Task item | Having found the line that holds "- Especially, the", give that line and all lines after it again, word for word, through the end of the data below.

Collection entries
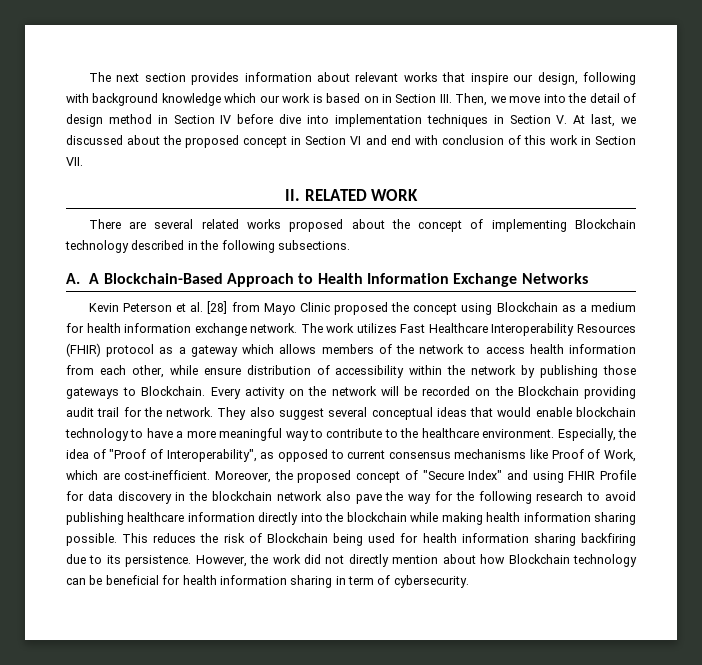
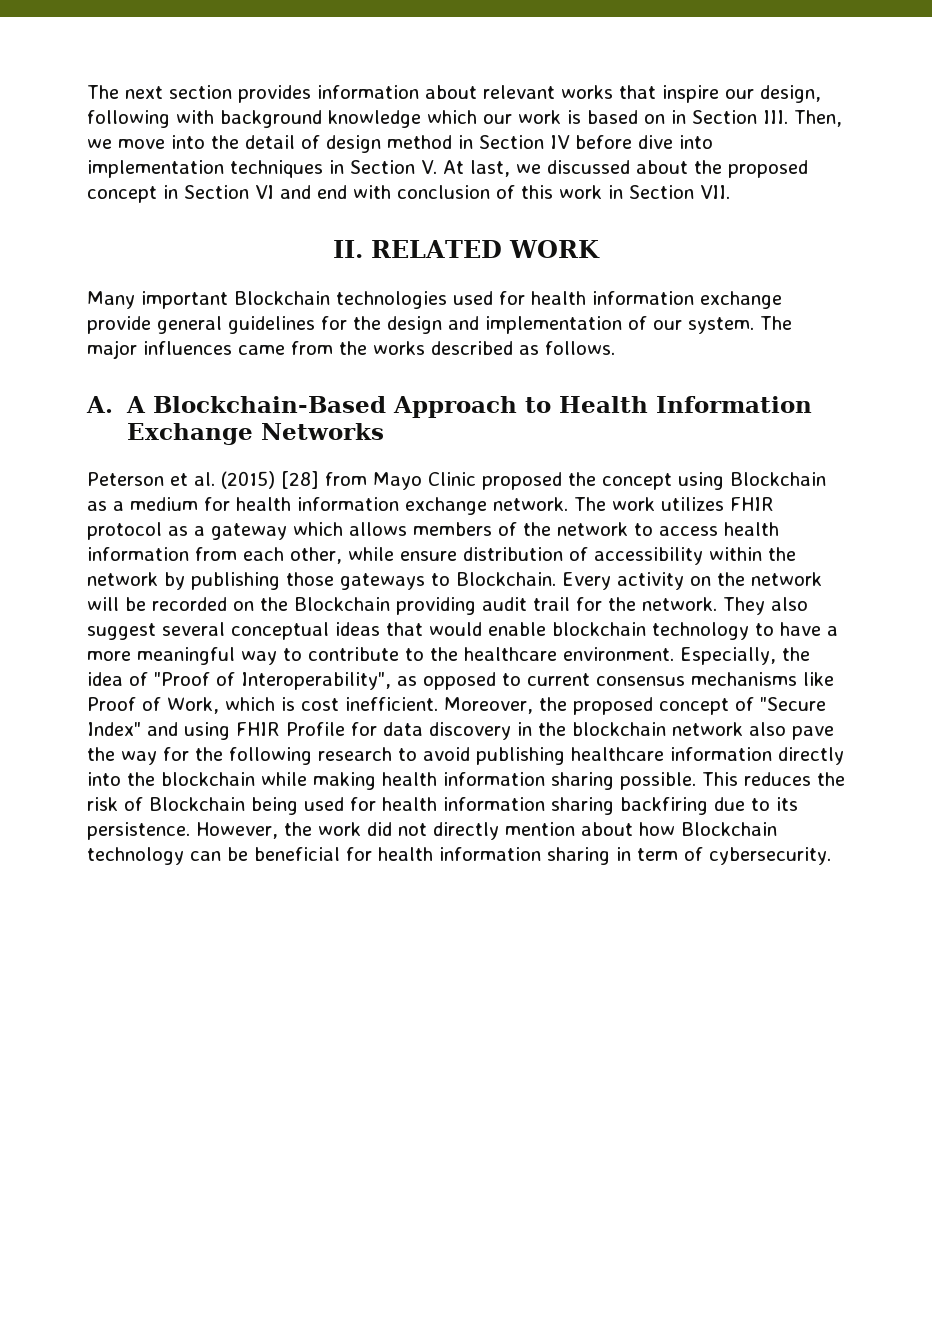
- There are several related works proposed about the concept of implementing Blockchain technology described in the following subsections.
+ Many important Blockchain technologies used for health information exchange provide general guidelines for the design and implementation of our system. The major influences came from the works described as follows.
- Kevin Peterson et al. [28] from Mayo Clinic proposed the concept using Blockchain as a medium for health information exchange network.
+ Peterson et al. (2015) [28] from Mayo Clinic proposed the concept using Blockchain as a medium for health information exchange network.
- The work utilizes Fast Healthcare Interoperability Resources (FHIR) protocol as a gateway which allows members of the network to access health information from each other, while ensure distribution of accessibility within the network by publishing those gateways to Blockchain.
+ The work utilizes FHIR protocol as a gateway which allows members of the network to access health information from each other, while ensure distribution of accessibility within the network by publishing those gateways to Blockchain.
- Especially, the idea of "Proof of Interoperability", as opposed to current consensus mechanisms like Proof of Work, which are cost-inefficient.
+ Especially, the idea of "Proof of Interoperability", as opposed to current consensus mechanisms like Proof of Work, which is cost inefficient.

Answer to this exercise |
- Especially, the idea of "Proof of Interoperability", as opposed to current consensus mechanisms like Proof of Work, which are cost-inefficient.
+ Especially, the idea of "Proof of Interoperability", as opposed to current consensus mechanisms like Proof of Work, which is cost inefficient.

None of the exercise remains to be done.